In 1988, Mehldau moved to New York City to attend the New School, studying under Fred Hersch, Junior Mance, Kenny Werner and Jimmy Cobb, who later invited Mehldau to join his band, Cobb's Mob. The pianist also worked with saxophonist Joshua Redman before releasing his debut, Introducing Brad Mehldau, in 1995. The album, which includes four original compositions, features jazz standards by John Coltrane, Duke Ellington and Cole Porter.
Around that time, he formed a trio with bassist Larry Grenadier and drummer Jorge Rossy. From 1997 to 2001, they released a series of five records under the title The Art of the Trio, an inspired mix of original material, live recordings at the famed Village Vanguard, jazz standards and pop-rock classics such as Paul McCartney's Blackbird and Nick Drake's River Man.

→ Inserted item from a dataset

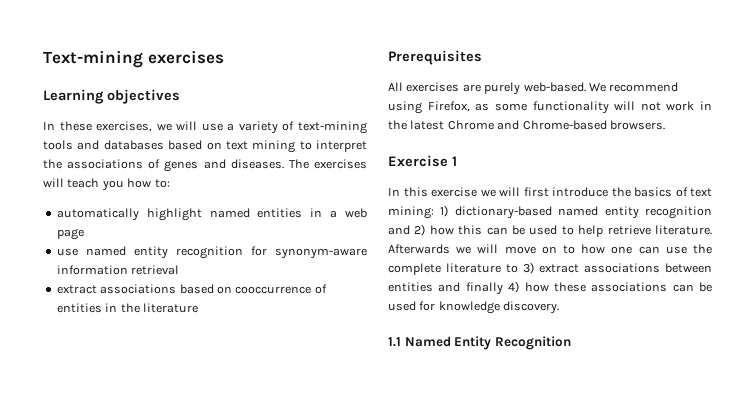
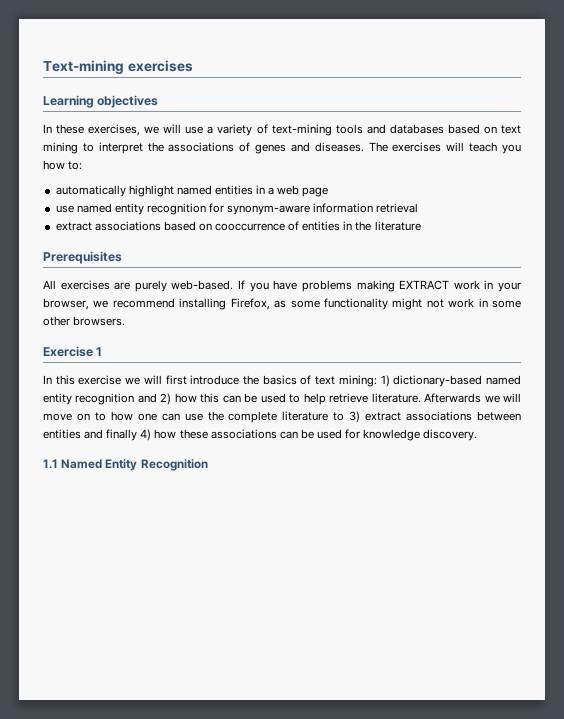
[588,82,679,92] [388,101,422,114] We recommend using -> [238,280,522,292] [43,298,227,310] If you have problems making EXTRACT work in your browser, we recommend installing
[614,101,636,110] will -> [392,298,423,310] might
[388,120,607,130] the latest Chrome and Chrome-based -> [492,300,521,308] [43,316,70,326] some other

The pianist first came to the Festival in 1997, performing with bassist Charlie Haden in the opening concert for percussionists Jacky Terrasson and Mino Cinelu. Two years later, he released his first solo piano effort, Elegiac Cycles, an album of thematic threads that tie his classical background and jazz sensibility neatly together.
A second concept album of original work, Places, appeared the following year. This time, Mehldau explored space rather than time, composing a soundtrack to his travels on the road. Largo, which played up electronic effects balanced by a lush horn section, came the following year.
In 2004, the pianist returned to the Festival, joining Joshua Redman, Ali Jackson and fellow trio member Larry Grenadier onstage as part of guitarist Kurt Rosenwinkel's premiere performance at the event. That same year, Mehldau's trio released Anything Goes, a selection of standards. The follow-up, Day Is Done (2005), marked the debut of drummer Jeff Ballard, who replaced Jorge Rossy.
The pianist embarked on an ambitious project with Love Sublime, temporarily leaving the jazz realm to compose a pair of classical song cycles for famed soprano Renée Fleming in 2006. Rainer Maria Rilke's Songs from the Book of Hours: Love Poems to God serves as inspiration for the first section, while the second part draws on texts from The Blues Estuaries by American poet Louise Bogan. That same year, he collaborated with guitarist Pat Metheny on Metheny Mehldau and, later, Metheny Mehldau Quartet (2007).
In 2008, Mehldau made his seventh appearance at the Festival in just over ten years, performing solo, with his trio and as part of a duo with venerable jazz pianist Hank Jones. The same year, the pianist launched Live, a two-disc set recorded at the Village Vanguard.
The ambitious studio effort Highway Rider came out in 2010. The following year, Mehldau accompanied Swedish mezzo-soprano Anne Sofie von Otter at MONTRÉAL EN LUMIÈRE. The pianist and the singer performed material from their collaborative effort, Love Songs. Mehldau came back shortly after to play two concerts at the Festival (including a piano solo performance).
Credited to the Brad Mehldau Trio, 2012's Ode is the first studio effort the artist has recorded with double bassist Larry Grenadier and drummer Jeff Ballard in seven years.